Hexagram 52: Keeping Still (艮) & Tzolkin

Hexagram 52 Keeping Still (艮 Gèn) in I Ching and Tzolkin: Mountain over Mountain, inner stillness. It maps to kins 205–208 of the Tzolkin calendar.

艮 gèn · Keeping Still

Keeping Still (艮, Gèn) joins two identical Mountain trigrams — Mountain above Mountain, stillness doubled. Its six lines speak of a halt so complete that the body is no longer felt, and the mind no longer strays beyond its own situation.
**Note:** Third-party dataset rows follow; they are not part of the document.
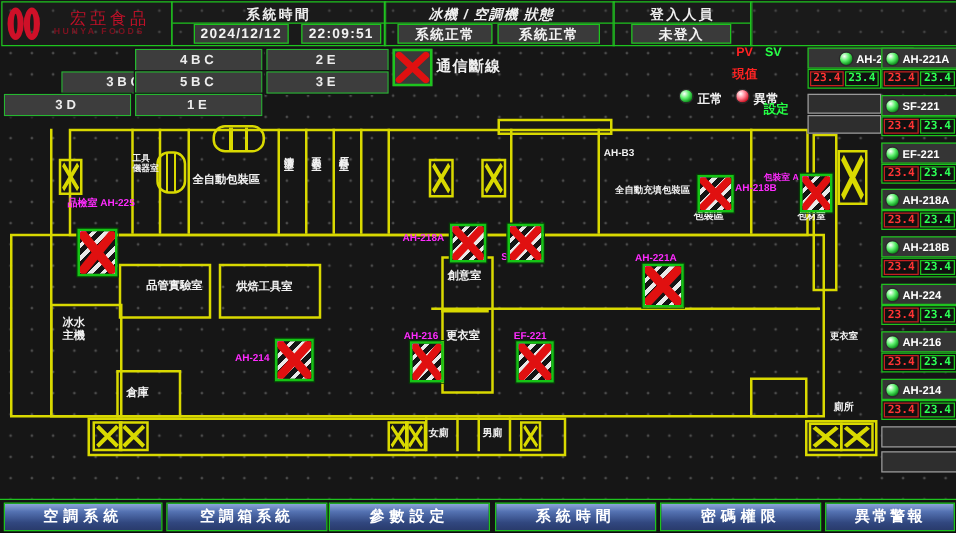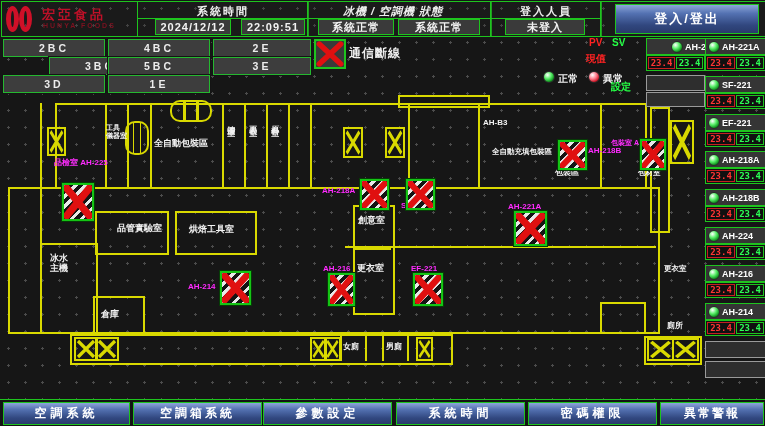--- a/index.html
+++ b/index.html
@@ -63,7 +63,7 @@
       <div class="abs" style="left:0;top:0;width:13px;height:26px;border:5px solid #cf1028;border-radius:50%;box-sizing:border-box;"></div>
       <div class="abs" style="left:13px;top:0;width:13px;height:26px;border:5px solid #cf1028;border-radius:50%;box-sizing:border-box;"></div>
     </div>
-    <div class="abs" style="left:40px;top:4px;width:92px;color:#c01028;font-size:13px;font-weight:bold;letter-spacing:3px;">宏亞食品</div>
+    <div class="abs" style="left:40px;top:4px;width:92px;color:#c01028;font-size:13px;font-weight:normal;letter-spacing:3px;text-align:center;">宏亞食品</div>
     <div class="abs" style="left:41px;top:20px;width:92px;color:#7d1220;font-size:7px;font-weight:bold;letter-spacing:2px;">HUNYA FOODS</div>
   </div>
 

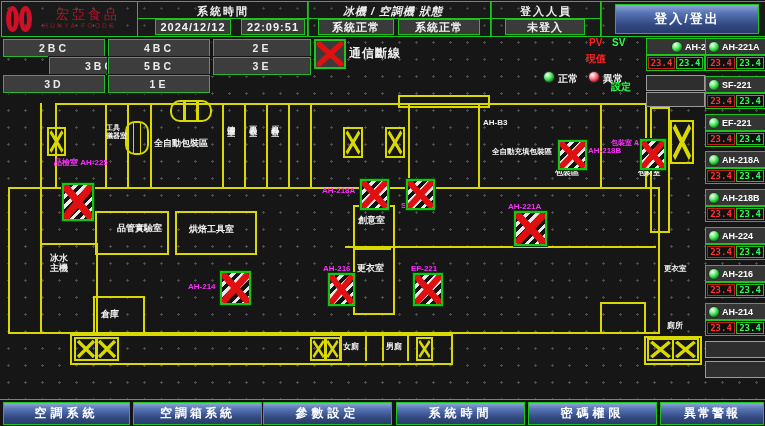--- a/index.html
+++ b/index.html
@@ -88,7 +88,6 @@
   <div class="gbox" style="left:505px;top:19px;width:78px;height:14px;">未登入</div>
 
   <div class="hpanel" style="left:600px;top:1px;width:164px;height:34px;"></div>
-  <div class="bluebtn" style="left:615px;top:4px;width:142px;height:28px;font-size:13px;letter-spacing:2px;">登入/登出</div>
 
   <div class="fbtn" style="left:3px;top:39px;width:100px;height:16px;">2BC</div>
   <div class="fbtn" style="left:108px;top:39px;width:100px;height:16px;">4BC</div>

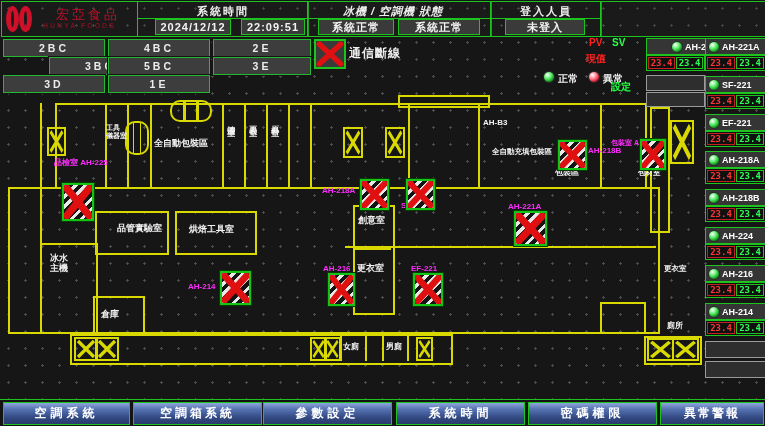--- a/index.html
+++ b/index.html
@@ -89,7 +89,6 @@
 
   <div class="hpanel" style="left:600px;top:1px;width:164px;height:34px;"></div>
 
-  <div class="fbtn" style="left:3px;top:39px;width:100px;height:16px;">2BC</div>
   <div class="fbtn" style="left:108px;top:39px;width:100px;height:16px;">4BC</div>
   <div class="fbtn" style="left:213px;top:39px;width:96px;height:16px;">2E</div>
   <div class="fbtn" style="left:3px;top:57px;width:100px;height:16px;margin-left:46px;">3BC</div>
This is not paralysis but a deliberate withdrawal inward, from which movement can resume with a clear direction.

In the Argüelles Codon system, hexagram 52 corresponds to kins 205–208 of the Tzolkin calendar: a wavespell carrying the Red Serpent (Life Force, tone 10), the White Worldbridger (Death, tone 11), the Blue Hand (Accomplishment, tone 12), and the Yellow Star (Elegance, tone 13) — form’s death and attainment, before the Star seals the wave with elegance. The same rhythm of stillness that Mountain over Mountain describes, the Tzolkin reads as a moment when the cycle must quiet itself before moving on.
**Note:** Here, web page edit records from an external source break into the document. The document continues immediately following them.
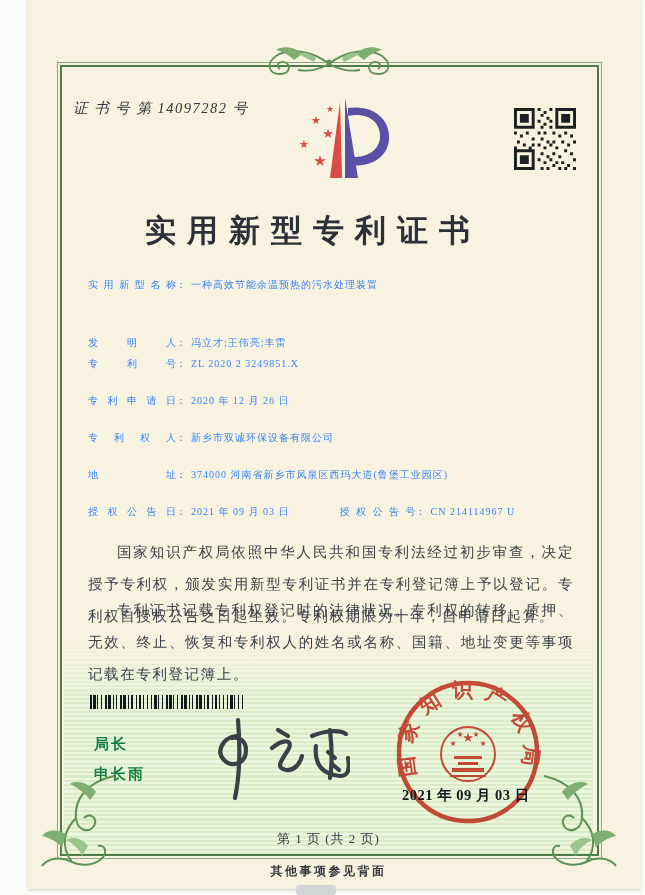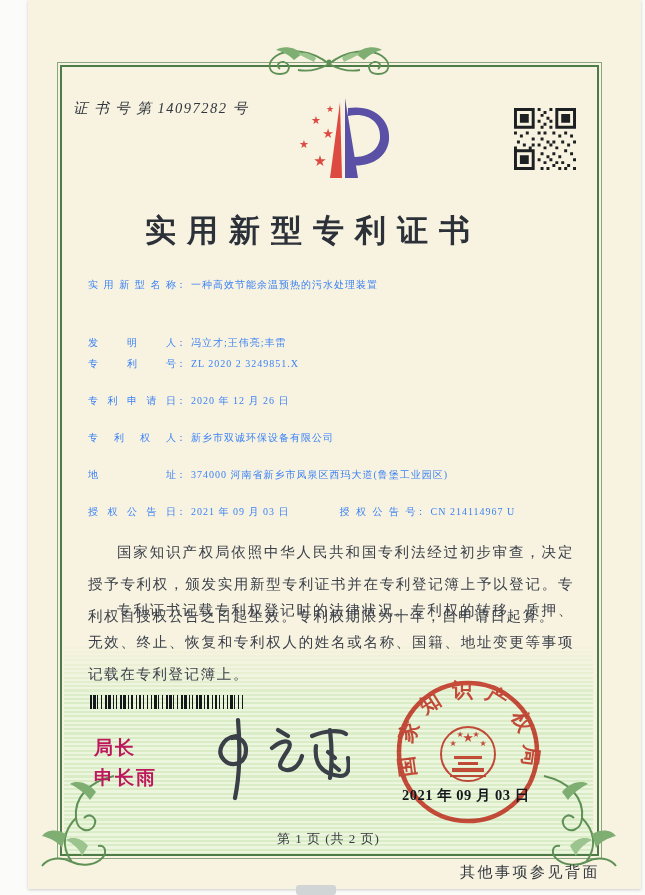--- a/index.html
+++ b/index.html
@@ -31,7 +31,7 @@
   .barcode{position:absolute;left:90px;top:695px;width:153px;height:14px;
     background:repeating-linear-gradient(90deg,#15181a 0 1.6px,transparent 1.6px 3px,#15181a 3px 5.8px,transparent 5.8px 7.4px,#15181a 7.4px 8.4px,transparent 8.4px 11px,#15181a 11px 12.2px,transparent 12.2px 15.2px);}
   .director{position:absolute;left:94px;font-family:"Liberation Sans","DejaVu Sans",sans-serif;
-    font-size:19px;letter-spacing:2px;color:#be185d;font-weight:600;}
+    font-size:15px;letter-spacing:2px;color:#15803d;font-weight:600;}
   .signature{position:absolute;left:192px;top:708px;}
   .seal{position:absolute;left:392px;top:676px;mix-blend-mode:multiply;opacity:.95;}
   .seal-date{position:absolute;left:402px;top:786px;font-size:14.5px;font-weight:600;letter-spacing:.5px;color:#15181c;}

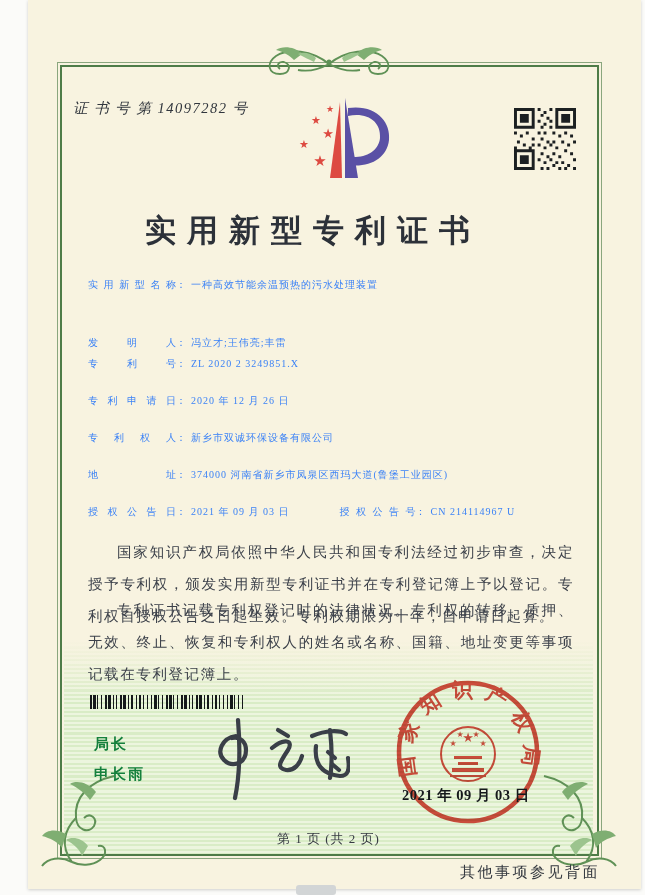--- a/index.html
+++ b/index.html
@@ -36,7 +36,7 @@
   .seal{position:absolute;left:392px;top:676px;mix-blend-mode:multiply;opacity:.95;}
   .seal-date{position:absolute;left:402px;top:786px;font-size:14.5px;font-weight:600;letter-spacing:.5px;color:#15181c;}
   .page-info{position:absolute;left:57px;top:830px;width:543px;text-align:center;font-size:13px;letter-spacing:1px;color:#363b42;}
-  .back-note{position:absolute;left:57px;top:863px;width:543px;text-align:right;font-size:15px;letter-spacing:2.5px;color:#33383f;font-weight:400;}
+  .back-note{position:absolute;left:57px;top:863px;width:543px;text-align:center;font-size:12px;letter-spacing:2.5px;color:#33383f;font-weight:700;}
   .scan-tab{position:absolute;left:296px;top:885px;width:40px;height:10px;background:#d2d5d6;border-radius:3px;}
 </style>
 </head>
Set side by side, both traditions carefully point toward the same lesson, not as a proven identity: stillness is often not the absence of action, but the condition for action to have direction.

The Judgment

Keeping Still. Keeping one's back still so that one no longer feels the body. Going into the courtyard without seeing the people. No blame. Find stillness within — meditation and inner peace.

The Image

Mountains standing close together. The superior person does not permit their thoughts to go beyond their situation.